I have to apologize to both Steven and Peggy before I write this in case I offend them. Steven, everything you wrote is true and is a good refresher, but I don't think it is the question. On the other hand, I have read the question now ten to fifteen times, and I still don't know if I understand it.
Reason being the only reason to edit the Current Meds on a visit is to obviously delete a medication they are no longer taking or add a medication that they started since the last visit.
NO MATTER WHAT YOU DO ON THE CURRENT MED LIST OF A VISIT BEFORE OR AFTER A VISIT, any prescription written by the script writer on the Assessment and Plan side of the note will NOT populate the current med section for that visit.
YES, if you save the note and open it again, you will see everything you did for that visit, AND you will see your new medications in the current med list as the patient has left and is now on those medications. This is even true if you delete a medication as PART of the plan, e.g. D/C Abilify, Start Seroquel.

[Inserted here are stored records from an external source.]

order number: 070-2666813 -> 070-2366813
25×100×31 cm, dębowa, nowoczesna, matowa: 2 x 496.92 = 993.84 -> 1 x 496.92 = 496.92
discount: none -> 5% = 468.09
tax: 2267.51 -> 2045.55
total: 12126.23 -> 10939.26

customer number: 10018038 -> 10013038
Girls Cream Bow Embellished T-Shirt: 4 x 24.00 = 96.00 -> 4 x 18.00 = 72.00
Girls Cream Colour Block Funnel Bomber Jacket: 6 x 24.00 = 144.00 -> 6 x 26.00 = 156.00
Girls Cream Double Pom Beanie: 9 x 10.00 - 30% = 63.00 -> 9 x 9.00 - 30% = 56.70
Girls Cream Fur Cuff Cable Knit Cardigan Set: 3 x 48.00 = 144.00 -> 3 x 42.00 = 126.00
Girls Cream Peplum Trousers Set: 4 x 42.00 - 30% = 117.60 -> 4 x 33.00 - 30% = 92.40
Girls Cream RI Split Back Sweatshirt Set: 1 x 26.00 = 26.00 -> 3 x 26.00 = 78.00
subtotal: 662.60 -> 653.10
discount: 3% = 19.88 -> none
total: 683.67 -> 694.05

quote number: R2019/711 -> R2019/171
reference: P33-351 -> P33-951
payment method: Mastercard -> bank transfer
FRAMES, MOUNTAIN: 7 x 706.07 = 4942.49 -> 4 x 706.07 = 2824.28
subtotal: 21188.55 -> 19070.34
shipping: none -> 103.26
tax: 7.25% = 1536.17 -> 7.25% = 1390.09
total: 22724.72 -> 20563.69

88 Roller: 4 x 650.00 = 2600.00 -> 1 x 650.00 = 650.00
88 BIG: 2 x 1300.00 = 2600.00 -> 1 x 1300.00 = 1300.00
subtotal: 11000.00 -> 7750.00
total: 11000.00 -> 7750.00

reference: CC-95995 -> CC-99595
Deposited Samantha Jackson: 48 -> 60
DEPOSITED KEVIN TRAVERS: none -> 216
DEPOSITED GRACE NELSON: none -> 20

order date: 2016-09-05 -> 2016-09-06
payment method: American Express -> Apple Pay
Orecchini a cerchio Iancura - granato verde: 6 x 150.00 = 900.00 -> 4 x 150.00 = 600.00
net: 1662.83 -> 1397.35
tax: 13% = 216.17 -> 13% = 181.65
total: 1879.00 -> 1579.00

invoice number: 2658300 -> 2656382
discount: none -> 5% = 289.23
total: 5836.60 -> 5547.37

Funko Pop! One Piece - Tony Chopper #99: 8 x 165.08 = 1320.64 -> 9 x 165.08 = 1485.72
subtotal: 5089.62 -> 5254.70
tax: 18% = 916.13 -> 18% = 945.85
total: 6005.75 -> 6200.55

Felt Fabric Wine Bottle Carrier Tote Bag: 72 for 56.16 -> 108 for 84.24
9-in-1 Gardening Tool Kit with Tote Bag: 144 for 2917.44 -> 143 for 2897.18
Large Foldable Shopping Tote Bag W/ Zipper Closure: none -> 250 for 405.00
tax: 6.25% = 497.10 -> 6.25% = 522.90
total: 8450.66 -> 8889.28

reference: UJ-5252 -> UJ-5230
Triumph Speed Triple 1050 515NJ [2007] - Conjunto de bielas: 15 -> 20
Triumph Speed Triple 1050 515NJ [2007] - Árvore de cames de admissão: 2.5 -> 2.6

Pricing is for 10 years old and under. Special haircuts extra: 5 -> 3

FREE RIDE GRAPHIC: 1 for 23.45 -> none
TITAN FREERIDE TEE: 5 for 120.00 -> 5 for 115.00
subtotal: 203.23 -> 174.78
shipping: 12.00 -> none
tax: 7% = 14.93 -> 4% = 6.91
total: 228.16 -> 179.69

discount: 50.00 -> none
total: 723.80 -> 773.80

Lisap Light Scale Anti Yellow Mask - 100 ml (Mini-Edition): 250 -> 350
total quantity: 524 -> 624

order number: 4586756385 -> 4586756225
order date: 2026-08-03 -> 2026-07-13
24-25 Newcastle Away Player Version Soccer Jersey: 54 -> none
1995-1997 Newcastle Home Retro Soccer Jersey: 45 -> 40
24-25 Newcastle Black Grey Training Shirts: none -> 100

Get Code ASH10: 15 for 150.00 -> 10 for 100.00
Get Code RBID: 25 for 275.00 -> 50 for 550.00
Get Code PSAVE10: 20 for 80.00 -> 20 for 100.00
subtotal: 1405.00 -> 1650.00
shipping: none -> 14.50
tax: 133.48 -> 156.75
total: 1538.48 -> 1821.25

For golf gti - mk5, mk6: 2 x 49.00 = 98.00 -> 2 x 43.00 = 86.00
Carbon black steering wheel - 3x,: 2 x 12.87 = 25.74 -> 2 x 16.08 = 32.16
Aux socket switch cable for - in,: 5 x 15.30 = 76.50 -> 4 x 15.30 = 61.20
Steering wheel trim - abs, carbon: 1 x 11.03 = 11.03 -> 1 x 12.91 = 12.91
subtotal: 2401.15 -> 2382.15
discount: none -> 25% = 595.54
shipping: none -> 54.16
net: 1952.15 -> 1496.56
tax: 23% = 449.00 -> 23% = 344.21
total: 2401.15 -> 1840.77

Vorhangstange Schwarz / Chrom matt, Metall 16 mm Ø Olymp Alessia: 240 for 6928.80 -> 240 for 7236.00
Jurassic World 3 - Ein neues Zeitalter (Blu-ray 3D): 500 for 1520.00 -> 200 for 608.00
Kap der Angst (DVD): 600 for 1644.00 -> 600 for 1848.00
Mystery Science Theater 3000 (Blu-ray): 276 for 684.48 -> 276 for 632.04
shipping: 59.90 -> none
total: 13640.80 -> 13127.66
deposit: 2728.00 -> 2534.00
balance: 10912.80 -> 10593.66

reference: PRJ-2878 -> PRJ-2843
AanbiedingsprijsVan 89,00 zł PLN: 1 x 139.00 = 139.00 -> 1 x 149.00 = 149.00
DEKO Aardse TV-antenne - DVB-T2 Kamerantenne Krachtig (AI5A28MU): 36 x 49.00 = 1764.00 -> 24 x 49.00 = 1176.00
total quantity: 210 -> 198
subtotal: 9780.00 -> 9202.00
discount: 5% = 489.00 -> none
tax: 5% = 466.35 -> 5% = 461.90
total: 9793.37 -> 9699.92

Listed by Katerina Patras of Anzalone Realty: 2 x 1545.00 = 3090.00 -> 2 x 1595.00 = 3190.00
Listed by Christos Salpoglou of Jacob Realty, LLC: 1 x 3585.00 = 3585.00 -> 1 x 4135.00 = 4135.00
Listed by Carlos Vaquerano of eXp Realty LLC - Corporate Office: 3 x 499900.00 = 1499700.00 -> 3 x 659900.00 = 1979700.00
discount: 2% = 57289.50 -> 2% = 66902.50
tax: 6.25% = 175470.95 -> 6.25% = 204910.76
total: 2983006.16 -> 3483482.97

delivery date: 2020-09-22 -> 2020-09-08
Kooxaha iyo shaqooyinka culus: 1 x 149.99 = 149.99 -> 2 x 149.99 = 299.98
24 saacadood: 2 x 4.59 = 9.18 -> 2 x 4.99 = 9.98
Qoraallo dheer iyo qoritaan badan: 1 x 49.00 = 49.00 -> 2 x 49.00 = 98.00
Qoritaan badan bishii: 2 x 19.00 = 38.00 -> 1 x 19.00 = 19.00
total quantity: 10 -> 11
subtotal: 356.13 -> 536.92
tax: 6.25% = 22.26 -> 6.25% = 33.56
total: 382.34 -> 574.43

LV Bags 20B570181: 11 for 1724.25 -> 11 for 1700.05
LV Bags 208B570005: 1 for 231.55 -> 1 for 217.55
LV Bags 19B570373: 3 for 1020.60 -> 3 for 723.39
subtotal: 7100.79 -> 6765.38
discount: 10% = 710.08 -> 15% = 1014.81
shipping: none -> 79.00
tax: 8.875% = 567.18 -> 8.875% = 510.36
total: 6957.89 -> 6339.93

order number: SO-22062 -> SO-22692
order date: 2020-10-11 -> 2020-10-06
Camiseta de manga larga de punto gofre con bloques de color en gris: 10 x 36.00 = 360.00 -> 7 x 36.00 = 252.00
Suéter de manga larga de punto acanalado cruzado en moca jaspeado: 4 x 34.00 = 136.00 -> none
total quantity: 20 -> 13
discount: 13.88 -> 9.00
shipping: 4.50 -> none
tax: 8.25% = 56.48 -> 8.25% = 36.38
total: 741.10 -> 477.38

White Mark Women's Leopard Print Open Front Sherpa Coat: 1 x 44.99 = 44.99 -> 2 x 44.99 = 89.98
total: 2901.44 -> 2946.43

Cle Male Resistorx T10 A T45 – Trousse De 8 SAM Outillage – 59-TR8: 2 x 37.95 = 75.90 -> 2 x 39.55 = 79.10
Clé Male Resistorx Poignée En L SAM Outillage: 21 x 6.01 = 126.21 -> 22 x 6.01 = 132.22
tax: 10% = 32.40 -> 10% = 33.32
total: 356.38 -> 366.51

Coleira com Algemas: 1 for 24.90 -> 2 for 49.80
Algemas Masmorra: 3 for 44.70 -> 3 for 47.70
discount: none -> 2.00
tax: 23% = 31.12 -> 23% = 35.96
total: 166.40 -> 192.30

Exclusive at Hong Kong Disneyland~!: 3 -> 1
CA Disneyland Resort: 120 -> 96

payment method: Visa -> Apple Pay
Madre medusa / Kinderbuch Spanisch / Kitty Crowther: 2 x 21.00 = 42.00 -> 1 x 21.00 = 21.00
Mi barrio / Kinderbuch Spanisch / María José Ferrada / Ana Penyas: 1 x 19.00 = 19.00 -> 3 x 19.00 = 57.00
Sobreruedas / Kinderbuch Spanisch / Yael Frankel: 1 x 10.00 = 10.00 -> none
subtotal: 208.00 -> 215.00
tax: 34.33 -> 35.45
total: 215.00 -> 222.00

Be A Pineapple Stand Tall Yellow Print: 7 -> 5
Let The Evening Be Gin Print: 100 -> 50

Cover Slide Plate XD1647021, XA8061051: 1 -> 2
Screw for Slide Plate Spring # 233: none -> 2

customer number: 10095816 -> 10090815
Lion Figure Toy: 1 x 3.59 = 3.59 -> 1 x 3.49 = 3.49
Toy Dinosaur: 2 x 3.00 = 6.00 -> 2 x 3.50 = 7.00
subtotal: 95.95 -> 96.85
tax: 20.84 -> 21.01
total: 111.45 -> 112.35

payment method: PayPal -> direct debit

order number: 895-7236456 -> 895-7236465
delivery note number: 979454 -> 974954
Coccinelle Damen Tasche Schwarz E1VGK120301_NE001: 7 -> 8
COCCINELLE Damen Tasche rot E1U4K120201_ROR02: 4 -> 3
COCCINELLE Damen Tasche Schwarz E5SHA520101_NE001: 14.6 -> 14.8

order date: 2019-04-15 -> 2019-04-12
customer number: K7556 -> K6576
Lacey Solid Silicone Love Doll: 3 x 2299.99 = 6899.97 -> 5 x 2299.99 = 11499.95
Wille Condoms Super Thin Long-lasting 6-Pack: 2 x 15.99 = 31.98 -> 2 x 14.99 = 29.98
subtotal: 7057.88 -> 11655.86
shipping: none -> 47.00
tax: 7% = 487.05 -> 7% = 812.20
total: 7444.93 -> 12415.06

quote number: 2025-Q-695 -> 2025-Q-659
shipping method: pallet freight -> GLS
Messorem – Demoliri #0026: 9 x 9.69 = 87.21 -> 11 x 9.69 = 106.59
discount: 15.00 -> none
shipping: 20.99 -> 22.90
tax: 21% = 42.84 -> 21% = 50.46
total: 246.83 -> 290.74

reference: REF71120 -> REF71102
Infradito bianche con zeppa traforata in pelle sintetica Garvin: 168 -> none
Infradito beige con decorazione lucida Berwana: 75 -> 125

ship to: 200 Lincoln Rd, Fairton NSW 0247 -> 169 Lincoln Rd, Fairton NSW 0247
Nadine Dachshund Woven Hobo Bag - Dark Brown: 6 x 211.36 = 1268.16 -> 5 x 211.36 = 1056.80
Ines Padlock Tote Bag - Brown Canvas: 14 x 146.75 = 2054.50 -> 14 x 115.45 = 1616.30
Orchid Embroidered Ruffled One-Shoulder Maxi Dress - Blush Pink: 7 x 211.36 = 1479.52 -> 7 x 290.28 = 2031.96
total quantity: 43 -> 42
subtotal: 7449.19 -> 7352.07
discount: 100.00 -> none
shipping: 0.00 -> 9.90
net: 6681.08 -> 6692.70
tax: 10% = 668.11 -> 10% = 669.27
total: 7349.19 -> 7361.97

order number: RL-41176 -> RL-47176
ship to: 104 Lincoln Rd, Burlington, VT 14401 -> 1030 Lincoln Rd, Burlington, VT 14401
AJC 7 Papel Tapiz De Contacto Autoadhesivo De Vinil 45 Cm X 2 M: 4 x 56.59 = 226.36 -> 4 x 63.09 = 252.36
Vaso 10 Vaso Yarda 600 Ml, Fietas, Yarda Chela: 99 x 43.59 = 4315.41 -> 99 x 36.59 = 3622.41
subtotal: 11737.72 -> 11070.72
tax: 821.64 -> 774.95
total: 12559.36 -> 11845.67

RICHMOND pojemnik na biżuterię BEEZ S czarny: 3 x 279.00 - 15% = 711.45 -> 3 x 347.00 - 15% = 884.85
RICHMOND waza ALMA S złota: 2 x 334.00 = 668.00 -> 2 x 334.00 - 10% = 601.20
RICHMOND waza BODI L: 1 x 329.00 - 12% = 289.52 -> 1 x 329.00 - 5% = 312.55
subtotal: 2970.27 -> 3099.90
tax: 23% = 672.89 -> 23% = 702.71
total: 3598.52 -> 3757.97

Where the confusion may be coming in (if I am understanding the question or confusion) is when you open the progress note again from the Patient List after it is saved, you will see the current medication, and it may appear as though your note shows that they came to the visit on the medication that was actually started at that visit. And, while there is some value to opening that progress note after it is saved as you can get the gist of what you did, it is indeed after the fact and, therefore can not be looked at as the actual visit. It does not become accurate until the next visit after you open it and use CTRL - N and start a new note.
To be clear, again, if you want a true representation of the progress note of that day, then you have to go to the actual saved note in visit history. That note will reflect the correct medication list (if you edited it during the visit) and the correct medications that you prescribed in the plan.
Not to be too confusing with all of the details, but the note in the visit history will show in the medication history of the note what the patient came in on if you edit it. The same medication history will now show what the patient when home on if you order it in the plan, including any medication that you DELETE during that visit. After all, you show in the plan that you decided to take the patient off Atenolol, but he/she still came in on it so it should be in the current med history -- which it will be in the visit history but it will NOT be there if you simply open the note from the Patient List or open the script writer from the patient list.
I know this may sound jumbled and long, but it is accurate and makes complete sense to me.
Think about it this way, and it is easy:
1. Edit the current medication list when you see the patient.
2. Write for new scripts and delete any medications at THAT visit they had been on from the script writer.
If you do these two things, then your note and your records will be accurate and recorded properly.